§ Assignment
Each line in the material below, starting at the one that contains "font-size: 24px ->" and ending at the one that contains "font-size: 13px ->", should be repeated exactly; the pictures should not.

§ Material for this exercise
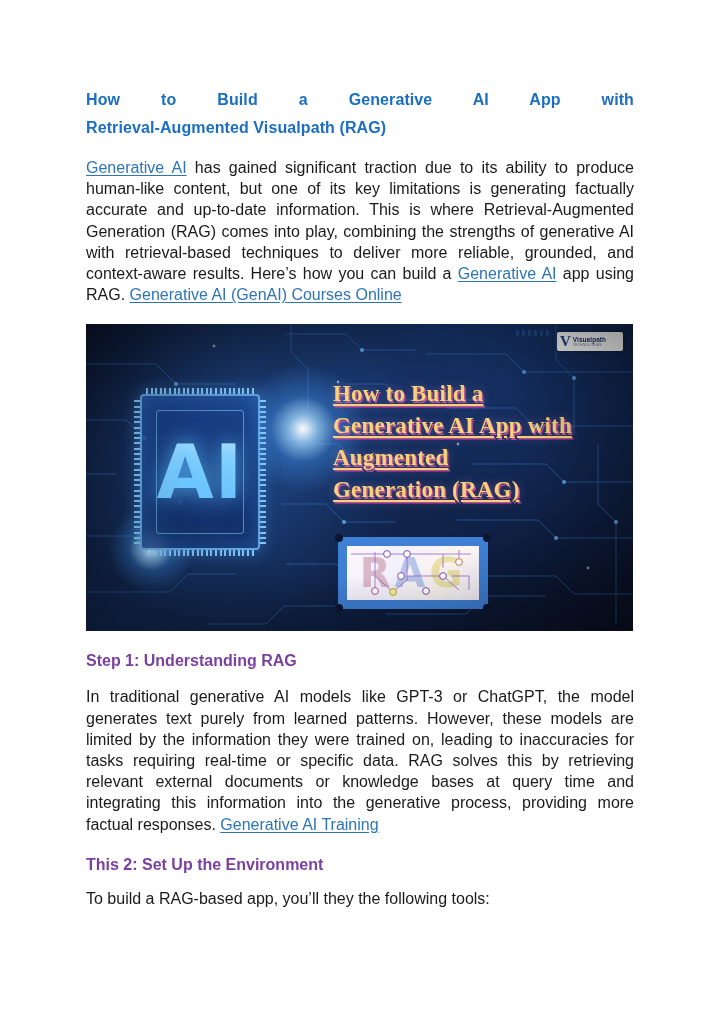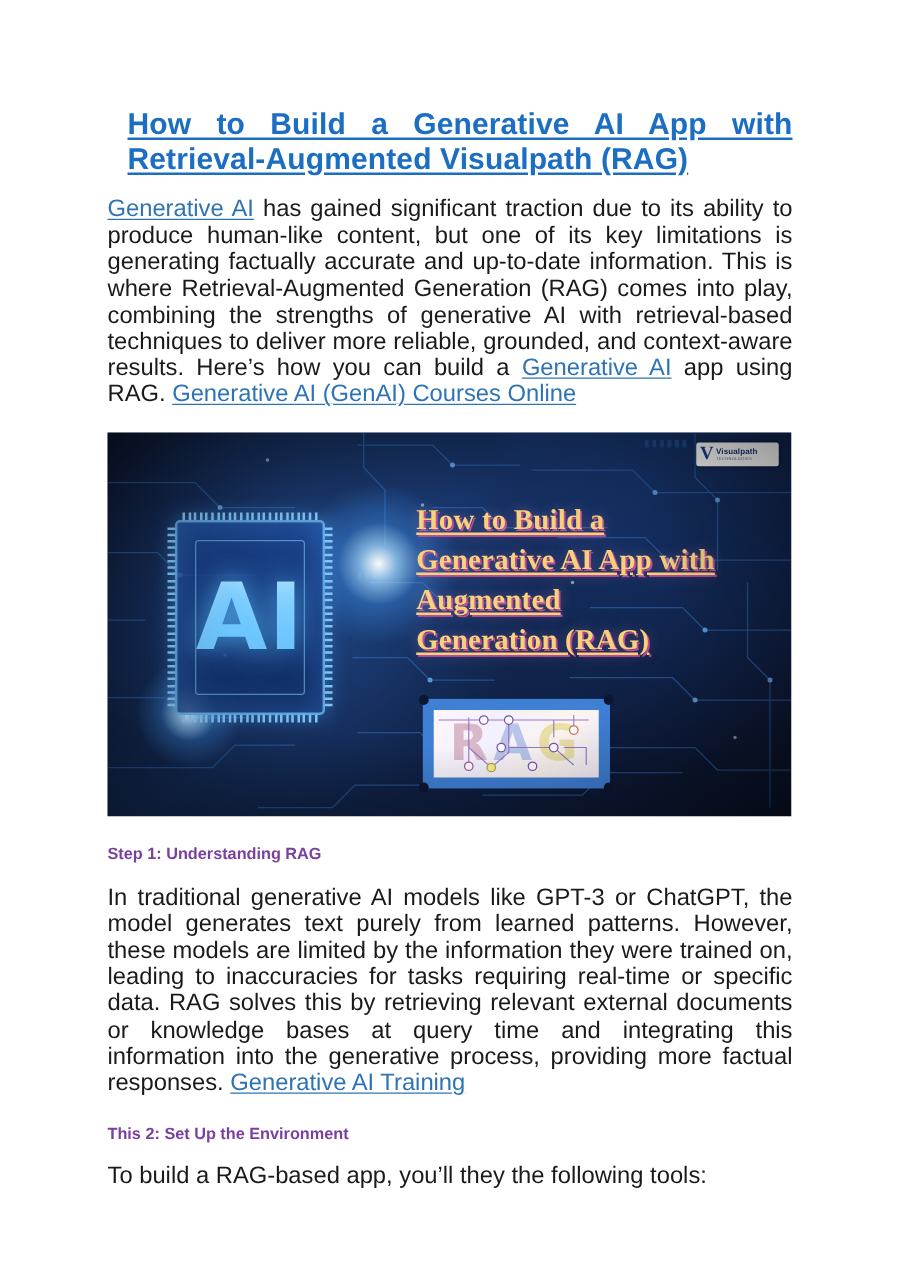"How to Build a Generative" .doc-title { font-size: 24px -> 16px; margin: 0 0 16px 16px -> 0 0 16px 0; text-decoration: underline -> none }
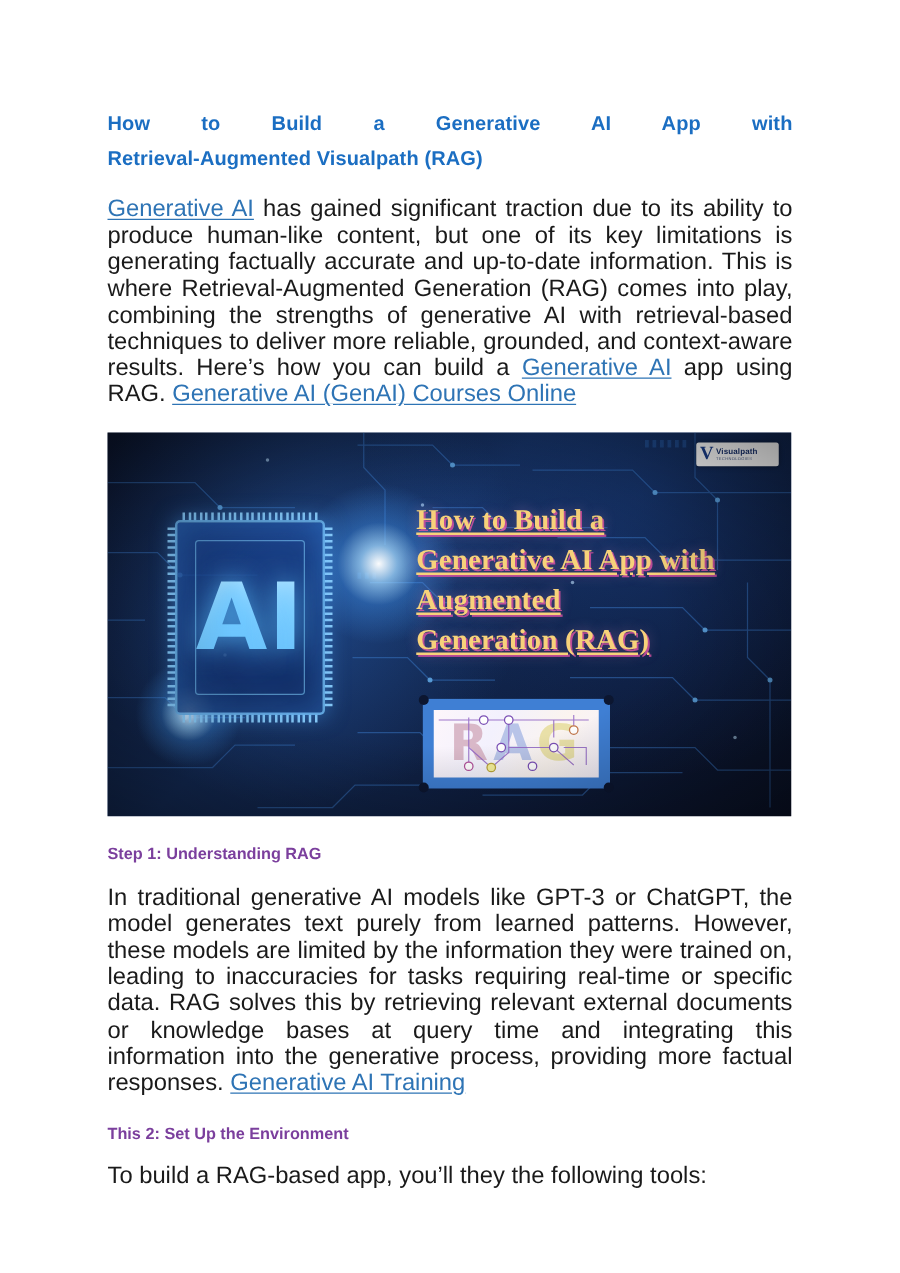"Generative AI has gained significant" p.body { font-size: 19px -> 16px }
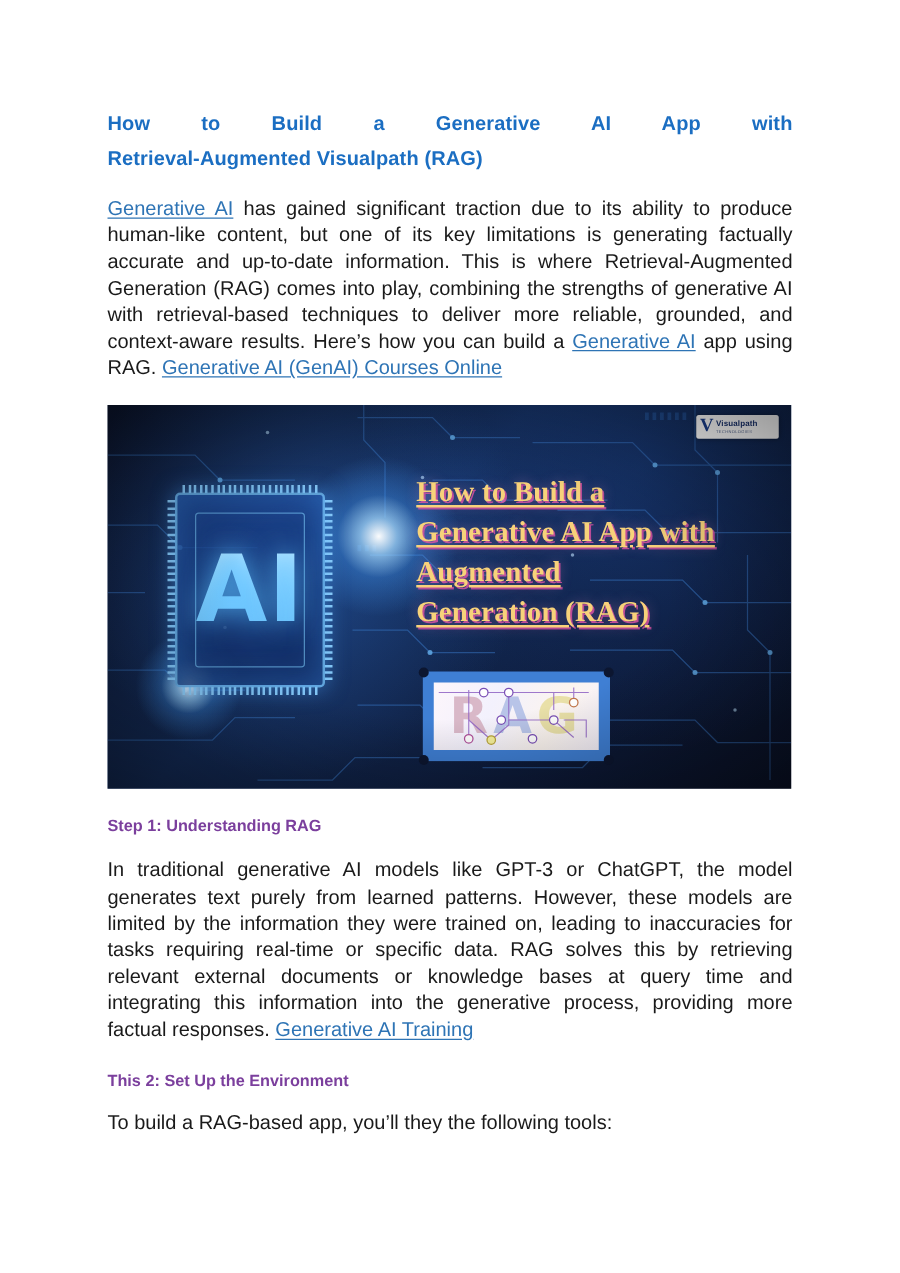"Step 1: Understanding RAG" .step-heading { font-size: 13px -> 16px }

...

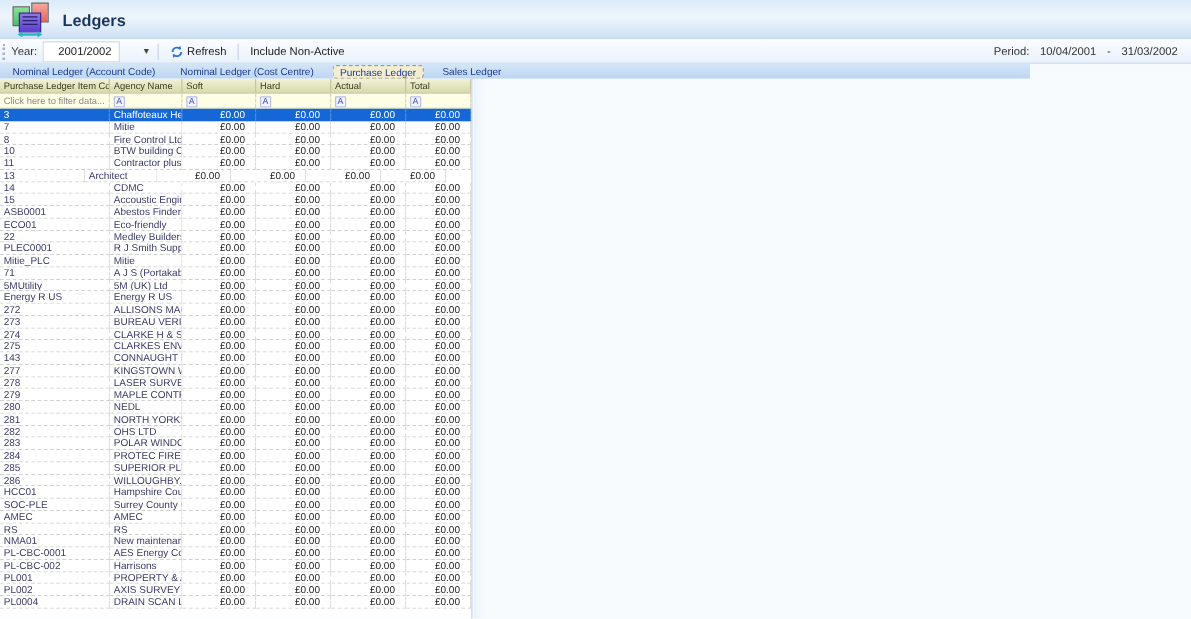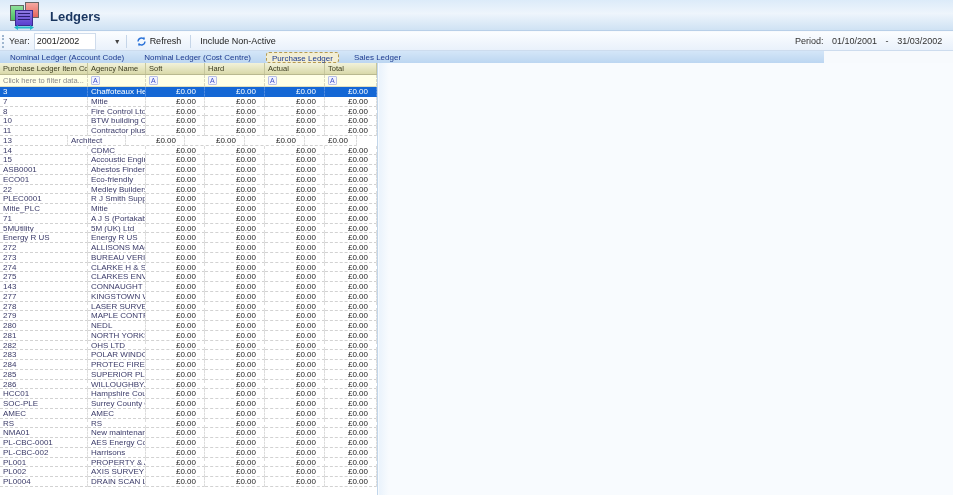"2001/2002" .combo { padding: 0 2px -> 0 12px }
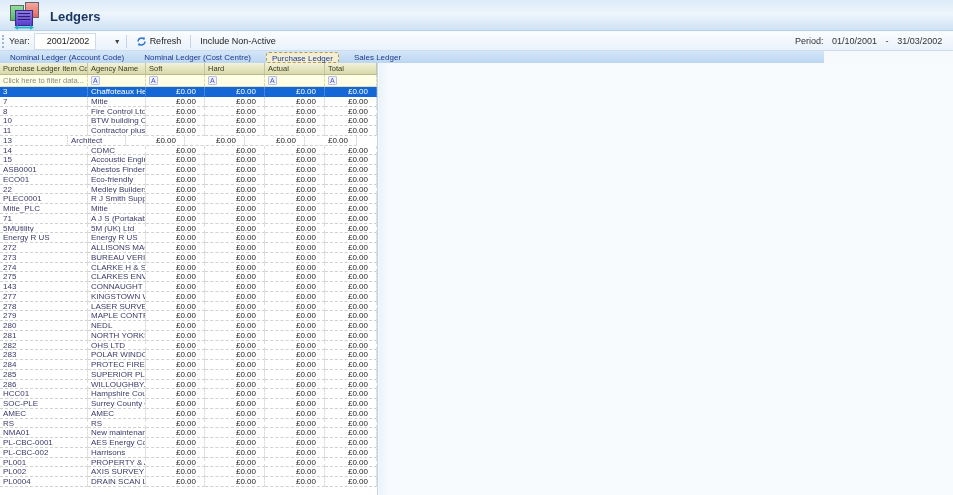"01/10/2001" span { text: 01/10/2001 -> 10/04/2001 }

§ Task answer
"How to Build a Generative" .doc-title { font-size: 24px -> 16px; margin: 0 0 16px 16px -> 0 0 16px 0; text-decoration: underline -> none }
"Generative AI has gained significant" p.body { font-size: 19px -> 16px }
"Step 1: Understanding RAG" .step-heading { font-size: 13px -> 16px }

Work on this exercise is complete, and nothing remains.